Hiroshi Fujiwara has got it totally sorted. As he explains down a Zoom in anticipation of the latest chapter of his Fragment (or FRGMT as it is increasingly termed) collab with Moncler as part of the Genius jamboree, his IP and creativity lives in the cloud—allowing him to live in serenity. He said: “I changed the way I work more than 10, or maybe even 20 years ago when I decided I would no longer make any Fragment in my office. I just wanted to work with somebody else. So I started with Undercover and Bathing Ape—and since then I haven’t been making the products from Fragment. Really, there’s no brand.”
Except, of course, that there is: Fujiwara’s O.G. status in the refinedly contemporary menswear arena—ok, then, streetwear—has attracted no end of collaborators keen to intersect with his intellect and enjoy a shard of that fragmented Fragment/FRGMT flex. Pokemon, Maserati, Nike, Levi’s, Beats By Dre, Louis Vuitton, Victorinox, Neighborhood, Anti Social Social Club… type FRGMT into Grailed and you’ll see more hot merch than many big ticket houses with enormous infrastructures. Fujiwara, meanwhile, is left free to roam, develop his Drudge Report of cool underground stuff—ringofcolour.com—and generally do what he wants.
What’s been so fitting about Fragment/FRGMT’s ongoing inclusion in the Moncler Genius project (he has been there since day one) is that in some ways Remo Ruffini’s piumino powerhouse has adopted Fujiwara’s ethos.
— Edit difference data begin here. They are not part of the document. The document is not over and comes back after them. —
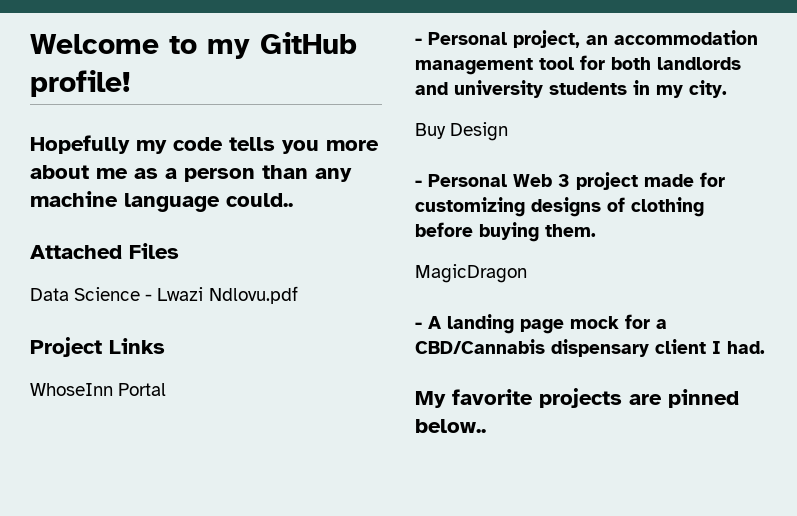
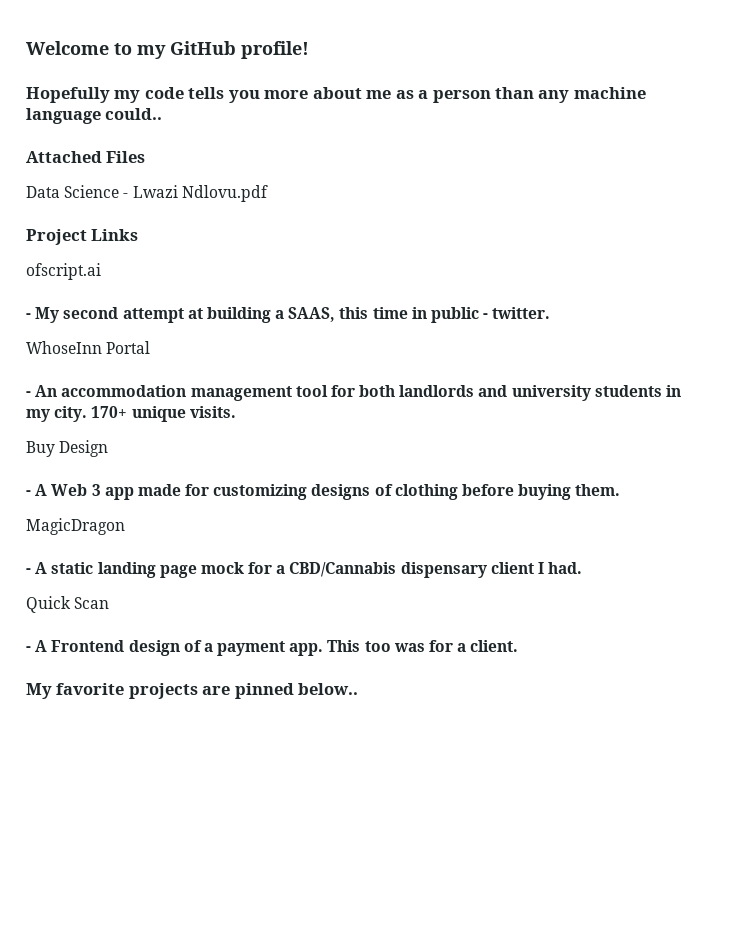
+ ofscript.ai
+ - My second attempt at building a SAAS, this time in public - twitter.
- - Personal project, an accommodation management tool for both landlords and university students in my city.
+ - An accommodation management tool for both landlords and university students in my city. 170+ unique visits.
- - Personal Web 3 project made for customizing designs of clothing before buying them.
+ - A Web 3 app made for customizing designs of clothing before buying them.
- - A landing page mock for a CBD/Cannabis dispensary client I had.
+ - A static landing page mock for a CBD/Cannabis dispensary client I had.
+ Quick Scan
+ - A Frontend design of a payment app. This too was for a client.

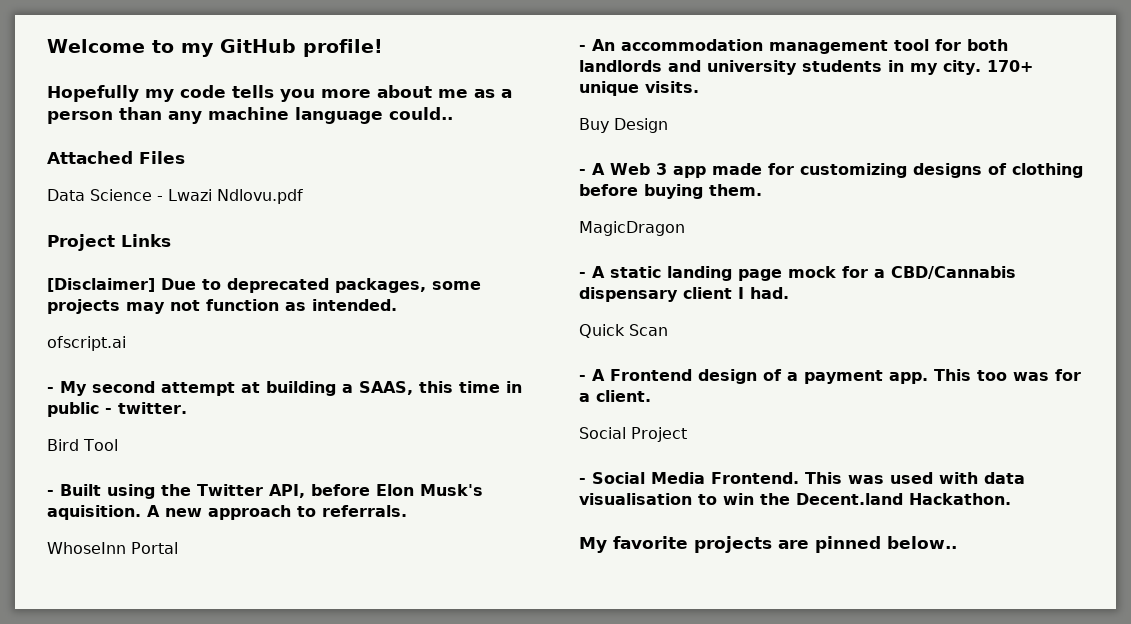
+ [Disclaimer] Due to deprecated packages, some projects may not function as intended.
+ Bird Tool
+ - Built using the Twitter API, before Elon Musk's aquisition. A new approach to referrals.
+ Social Project
+ - Social Media Frontend. This was used with data visualisation to win the Decent.land Hackathon.

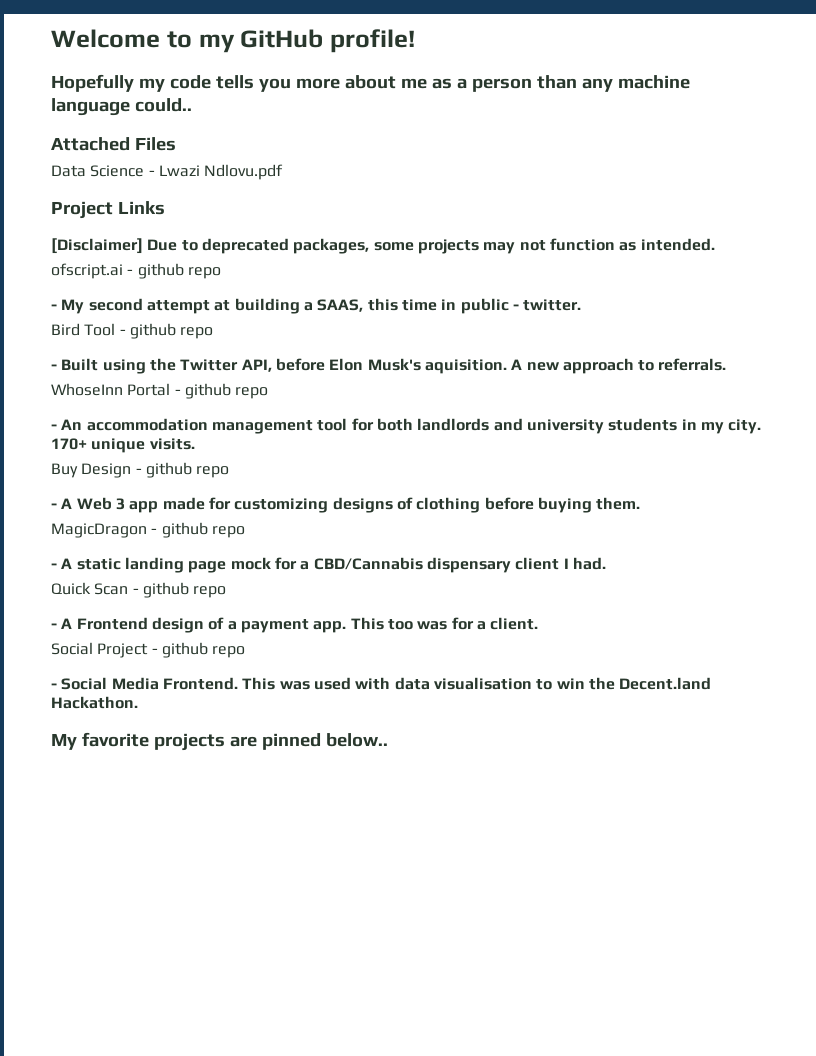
- ofscript.ai
+ ofscript.ai - github repo
- Bird Tool
+ Bird Tool - github repo
- WhoseInn Portal
+ WhoseInn Portal - github repo
- Buy Design
+ Buy Design - github repo
- MagicDragon
+ MagicDragon - github repo
- Quick Scan
+ Quick Scan - github repo
- Social Project
+ Social Project - github repo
Its multiple-drop mega-roster of rotating collaborators, a list whose membership is intermittently updated and refreshed, allows the house to navigate fashion less like the ponderous battleship its size suggests, and more like a fleet of fast and maneuverable destroyers: It can be anywhere, everywhere, almost all at once. Instead of one Creative or Artistic Director whose ‘vision’ it is hitched to and must indulge through thick and thin, Ruffini’s house is free to date anyone it fancies.
This Fujiwara sortie for Moncler was extra-meta thanks to collaborations within the collaboration: there was a biker by the Brit brand Lewis Leathers and a Converse Chuck 70 and Jack Purcell. As if to underscore his remote status the designer imprinted the home address of Moncler on Milan’s Via Stendhal (they have the best staff buffet), which contrasts with the flippable WOM (World of Moncler) graphic. Particularly the quilt-skirted silhouettes combined an Edwardian stateliness with an emergency responder’s functionality.
Asked if there was anything in particular he wanted to stress about the collection, Fujiwara said: “Honestly, I want to say thank you to Moncler. “I really wanted to do this as a monochrome collection, and a lot of other things, and they understood. So I would say thank you for the understanding. Sometimes companies are putting too much, you know, ‘you have to do this, you have to do that.’ But I think they really listened to me.”
If that felt a little like a fond adieu, both Fujiwara and the team on call declined to specify whether this collection was this Moncler flavored fragment of FRGMT’s final drop. If so, that would make it extra Grail-able—and if not there was much to enjoy here on its own merit. Expect FRGMT to pop-up somewhere else, sometime soon—and for the Moncler flotilla to continue its superior tactical deployment.